JBoss Data Virtualization: Integrating with Impala on Cloudera

Welcome to another episode of the series: “Unlock your Red Hat JBoss Data Grid (JDG) data with Red Hat JBoss Data Virtualization (JDV).”

This post will guide you through an example of connecting to Red Hat JBoss Data Grid data source, using Teiid Designer. In this example, we will demonstrate connecting to a local JDG data source.  We’re using the JDG 6.6.1, but you can connect to any local or remote JDG source (version 6.6.1) if you wish, using the same steps.

Red Hat JBoss Data Grid Introduction

Red Hat JBoss Data Grid Introduction

 

First of all, JDG is a highly capable distributed caching and transient Data Store.  This is the most common and basic data grid use case where in-memory data grids are deployed as a speedy in-memory data store to keep the most frequently accessed data. A variation on caching is the use of data grids to store transient data (for example, web sessions and shopping cart data), a common scenario in e-commerce applications. Besides the obvious benefit of huge improvements in performance and scalability, the reduction or offloading workload from expensive DBMS and transactional backends, often implies a reduction in the cost of running these systems.

In memory data grid

Secondly, JDG is an in-memory, distributed NoSQL Key-Value data store that offers a simple, flexible way to store a variety of data without the constraints of a fixed data model. JDG can be configured to fully participate in transactions. Applications can use data grids as their primary data store, although data may also be persisted for recovery, backup, and archiving reasons. In addition to exploiting fast access to in-memory data, applications can take advantage of advanced functionality to perform parallel-distributed workloads execution, run rich queries, manage transactions, and elastically scale and recover from network or system faults.  Most modern applications have these requirements from the get-go. We are seeing this use in more and more organizations where savvy application architects are including in-memory grids from the start.

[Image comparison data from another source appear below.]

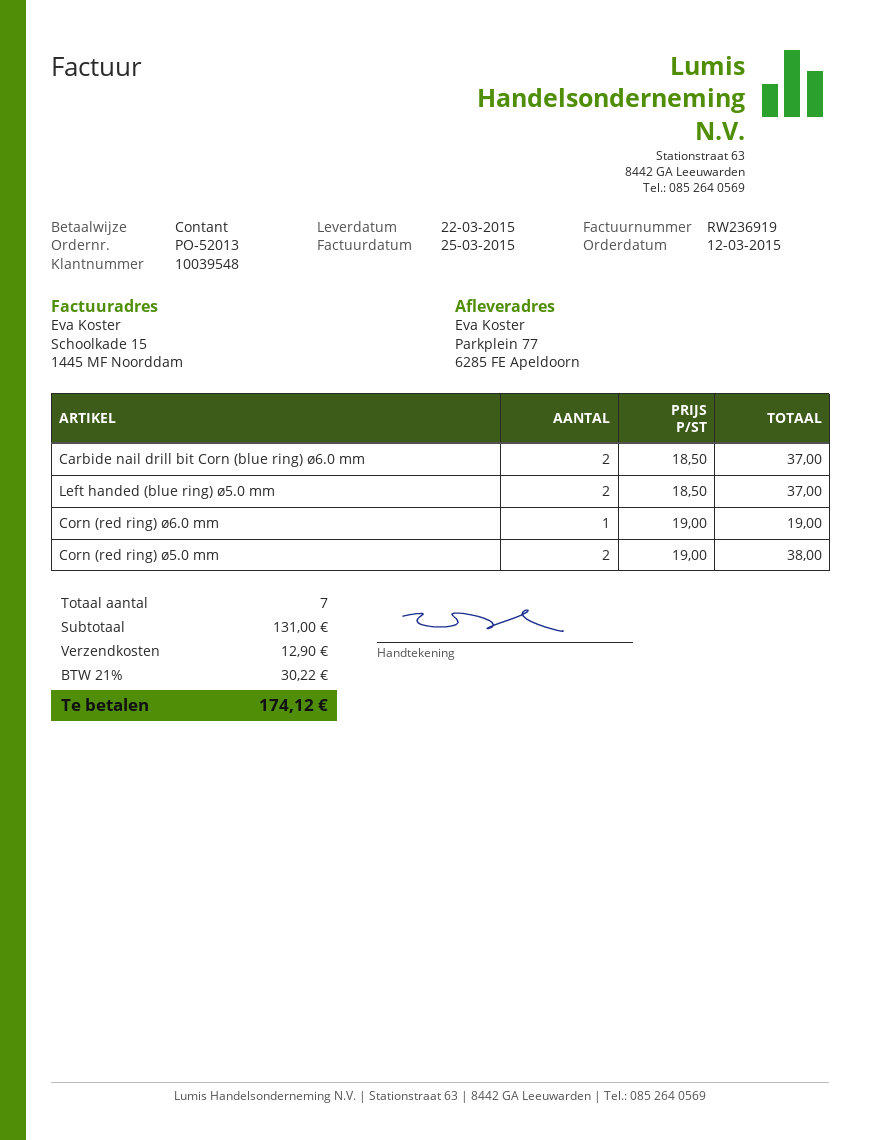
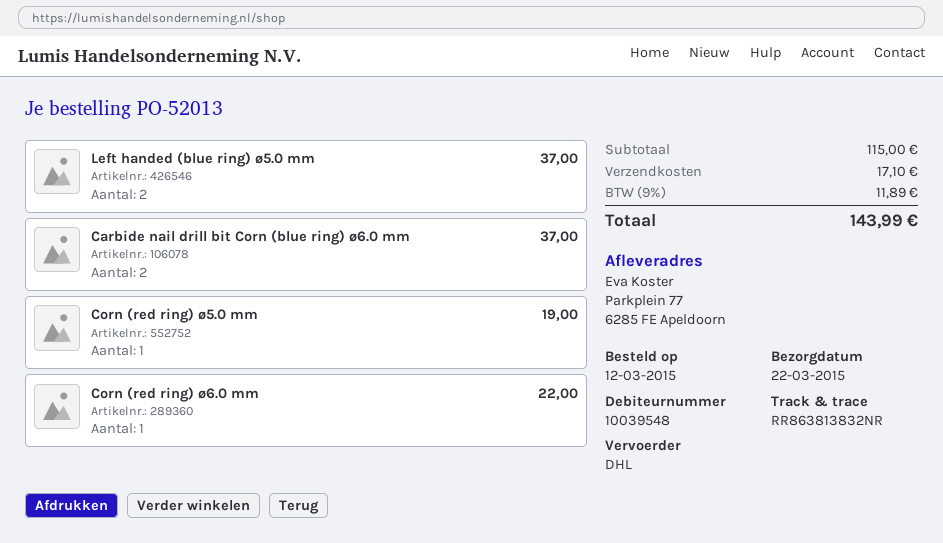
Corn (red ring) ø6.0 mm: 1 for 19.00 -> 1 for 22.00
Corn (red ring) ø5.0 mm: 2 for 38.00 -> 1 for 19.00
subtotal: 131.00 -> 115.00
shipping: 12.90 -> 17.10
tax: 21% = 30.22 -> 9% = 11.89
total: 174.12 -> 143.99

JDG also supports event-driven computing via listeners and its ability to trigger execution of application logic as data changes in the cluster. Examples of real-time computer and analytics include fraud detection and risk management applications. Bring data physically closer to data processing to help reduce event response latencies as well.

We are also seeing about of JDG for Big Data IoT use cases as well. First, JDG supports the velocity needs of big data. That is, data grid supports hundreds of thousands of in-memory data updates per second. Second, like NoSQL data stores, they can support big data variability.  Finally, they can be clustered and scaled in ways that support large volumes of data.  Similarly, the "things" in Internet of Things all generate great volumes of data, often at intervals that are more frequent.  JDG enables the storage of tens of terabytes of data, faster response times, and almost instant analytics. This makes it feasible to process IoT data at nearly the same speed that it is generated.

In this post, we are using JDG as a Distributed Cache and acts as a data source for JDV using the Hot Rod client protocol. Hot Rod is a binary, language neutral protocol. The reason to use HotRod protocol because it provides the highest performance, automatic load balancing and failover.

Prerequisites

Configure JDG schema

The following table shows the options you have with respect to configuring the schema depending on the version of JDG.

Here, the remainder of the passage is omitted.